Many AI systems are dependent on large quantities of suitable training data. This dependency creates challenges not only concerning the availability of data but also regarding its quality. For example, incomplete, erroneous, inappropriate, or asymmetric training data leads to unreliable models and can ultimately lead to poor decisions, which is often referred to by Garbage in, garbage out (GIGO). GIGO is used to express the idea that in computing and other spheres, incorrect or poor-quality input will always produce faulty output1. High-performance AI applications require high-quality training and test data.
This data could include personal information, sensitive financial details, and confidential business data. Nevertheless, privacy is a fundamental human right, and it is essential to protect personal information to ensure trust and maintain a fair and just society.
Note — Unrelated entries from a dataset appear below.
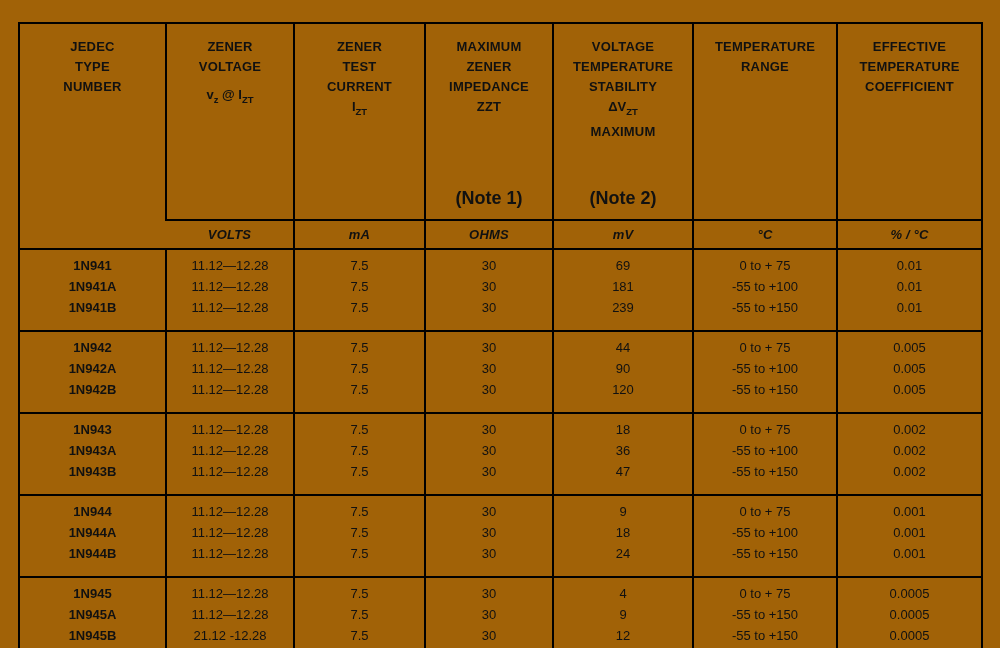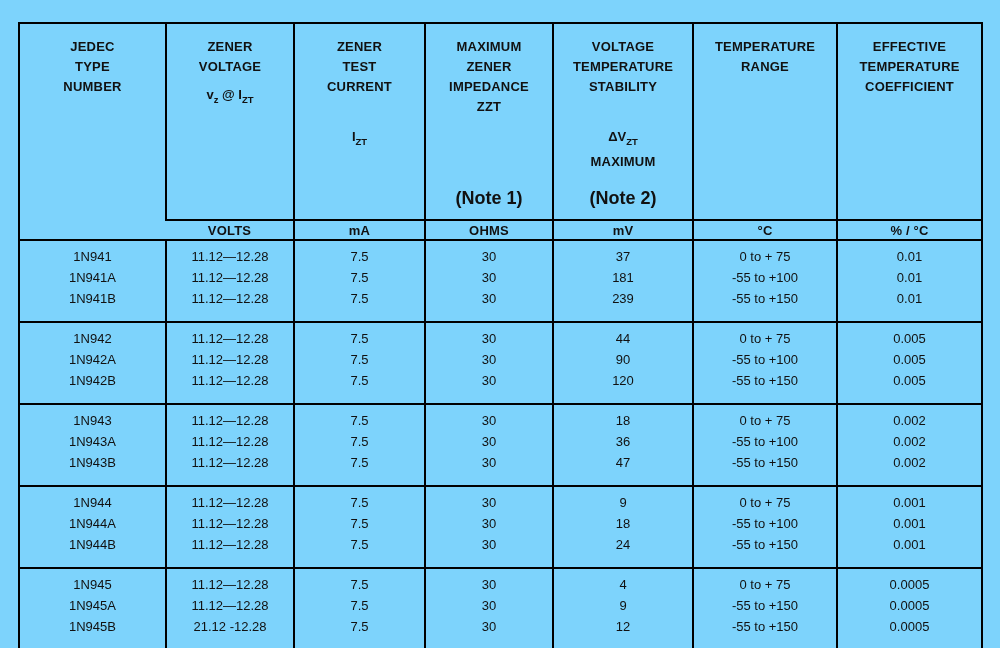--- a/index.html
+++ b/index.html
@@ -5,21 +5,21 @@
   html, body { margin: 0; padding: 0; }
   body {
     width: 1000px; height: 648px;
     background: #ffffff;
     font-family: "Liberation Sans", "DejaVu Sans", sans-serif;
     color: #111111;
   }
   .page {
     position: relative;
     width: 1000px; height: 648px;
-    background: #7dd3fc;
+    background: #a16207;
     overflow: hidden;
   }
   table.datasheet {
     position: absolute;
     left: 18px; top: 22px;
     width: 963px;
     border-collapse: collapse;
     table-layout: fixed;
     border: 2px solid #000;
   }
@@ -54,47 +54,46 @@
     font-weight: bold;
     line-height: 20px;
     white-space: pre-line;
     letter-spacing: 0.2px;
   }
   .formula {
     font-size: 13px;
     font-weight: bold;
     line-height: 20px;
     white-space: nowrap;
-    margin-top: 30px;
   }
   .formula sub { font-size: 9.5px; font-weight: bold; }
   .formula.gap { margin-top: 8px; }
   .note {
     margin-top: auto;
     font-size: 18px;
     font-weight: bold;
   }
 
-  tr.units { height: 20px; }
+  tr.units { height: 29px; font-style: italic; }
   tr.units th {
     border-top: 2px solid #000;
     border-bottom: 2px solid #000;
     font-size: 13px;
     font-weight: bold;
     vertical-align: middle;
     letter-spacing: 0.2px;
   }
 
   tbody tr { height: 22px; }
   tbody td {
     font-size: 13px;
     line-height: 20px;
     vertical-align: middle;
   }
-  tbody td:first-child { font-weight: normal; }
+  tbody td:first-child { font-weight: bold; }
   tbody tr.group-first td { border-top: 2px solid #000; padding-top: 6px; }
   tbody tr.group-last td { padding-bottom: 12px; margin-top: 44px; }
 
   tfoot td.spacer { border-top: 2px solid #000; height: 10px; }
 </style>
 </head>
 <body>
 
 <div class="page">
   <table class="datasheet">
@@ -172,21 +171,21 @@
         <th>°C</th>
         <th>% / °C</th>
       </tr>
     </thead>
     <tbody>
         <tr class="group-first">
           <td>1N941</td>
           <td>11.12—12.28</td>
           <td>7.5</td>
           <td>30</td>
-          <td>37</td>
+          <td>69</td>
           <td>0 to + 75</td>
           <td>0.01</td>
         </tr>
         <tr>
           <td>1N941A</td>
           <td>11.12—12.28</td>
           <td>7.5</td>
           <td>30</td>
           <td>181</td>
           <td>-55 to +100</td>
One common approach to address these concerns is to use anonymized data in machine learning algorithms. There is no substantial research that demonstrates the effect of anonymization on the data quality and thus on the downstream ML application. Differential privacy and k-anonymity are the most used families of anonymization techniques.
What is the goal of the seminar?
In this seminar, we will introduce you to the field of data quality, and explore together the impact of anonymization techniques on data quality and AI model performance. To achieve that, we have the following plan:
- Kickoff Phase: Each team ideally consists of 2 students and will be assigned a specific task: classification, regression, etc. Your part is to choose one or more representative models (e.g., SVM for classification) to solve this task with the respective datasets (see datasets section). The datasets need to contain protected features such as age that we will try to anonymize.
- Research: Each team will explore the effect of anonymization of the data on data quality regarding the well-known data quality dimensions. This includes: (1) understanding the anonymization algorithms assigned to each team and implementing them. (2) Building an ML-pipeline that uses anonymized data to train the ML models this team has chosen. (3) reporting on the performance of the chosen models regarding the degree of anonymization and showing the trade-off. We will provide you with state-of-the-art papers in the field of data quality, differential privacy and k-anonymity. More details about the dimensions and experimental setup will be provided at the beginning of this phase.
- Deliverable: The outcome of the seminar is a paper-style technical report that the teams will write collaboratively to present the results of the conducted analysis. In addition to the code, models, and the datasets that have been produced.
- Bonus: You will learn how to read/write a research paper and how to conduct scientific experiments and present the results in a paper.